Peripheral Vascular Disease
Intermittent Claudication
Atherosclerosis

Treatments

Other: Saline (Placebo Control)
Biological: Ad2/HIF-1α/VP16

Study type

Interventional

Funder types

Industry

Identifiers

NCT00117650
PADHIF00704
2004-002508-13 (EudraCT Number)

Details and patient eligibility

About

The purpose of this Phase 2 clinical research study is to examine the safety of an experimental gene transfer agent, Ad2/HIF-1α/VP16, and its ability to stimulate the growth of new blood vessels from existing blood vessels (a process called angiogenesis) in an attempt to improve the flow of blood in the legs of patients with peripheral arterial disease (PAD).

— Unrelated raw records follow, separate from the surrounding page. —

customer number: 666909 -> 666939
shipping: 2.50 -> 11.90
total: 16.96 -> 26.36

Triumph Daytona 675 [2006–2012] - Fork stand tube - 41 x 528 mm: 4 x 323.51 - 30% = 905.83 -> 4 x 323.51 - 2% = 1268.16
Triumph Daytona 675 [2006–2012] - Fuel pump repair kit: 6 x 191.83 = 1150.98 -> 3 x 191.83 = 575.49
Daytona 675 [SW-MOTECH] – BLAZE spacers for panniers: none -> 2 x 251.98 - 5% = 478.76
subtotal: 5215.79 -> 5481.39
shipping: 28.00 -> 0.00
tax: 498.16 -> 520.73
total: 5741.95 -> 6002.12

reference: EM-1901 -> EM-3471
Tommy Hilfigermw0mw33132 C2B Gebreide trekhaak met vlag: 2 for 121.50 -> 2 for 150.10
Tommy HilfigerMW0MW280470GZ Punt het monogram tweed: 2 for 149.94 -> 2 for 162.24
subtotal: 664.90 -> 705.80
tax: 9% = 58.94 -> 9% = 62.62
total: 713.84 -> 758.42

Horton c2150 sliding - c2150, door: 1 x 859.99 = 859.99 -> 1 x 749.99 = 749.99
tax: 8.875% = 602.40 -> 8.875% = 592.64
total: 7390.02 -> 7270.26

Specifically, this study will enroll patients with severe intermittent claudication (IC) which is the stage of PAD in which a patient's walking ability is severely limited, causing pain in the legs upon exercise due to inadequate blood flow to the muscles of the lower limbs.

Full description

This Phase 2 gene transfer study will look at whether different doses of Ad2/HIF-1α/VP16 can be tolerated safely by direct injection into the leg muscles where the blood flow is not sufficient to meet the oxygen demands of the leg muscles. The study will also assess whether patients who receive the investigational drug product are able to increase their maximal walking time using a standardized treadmill walking test.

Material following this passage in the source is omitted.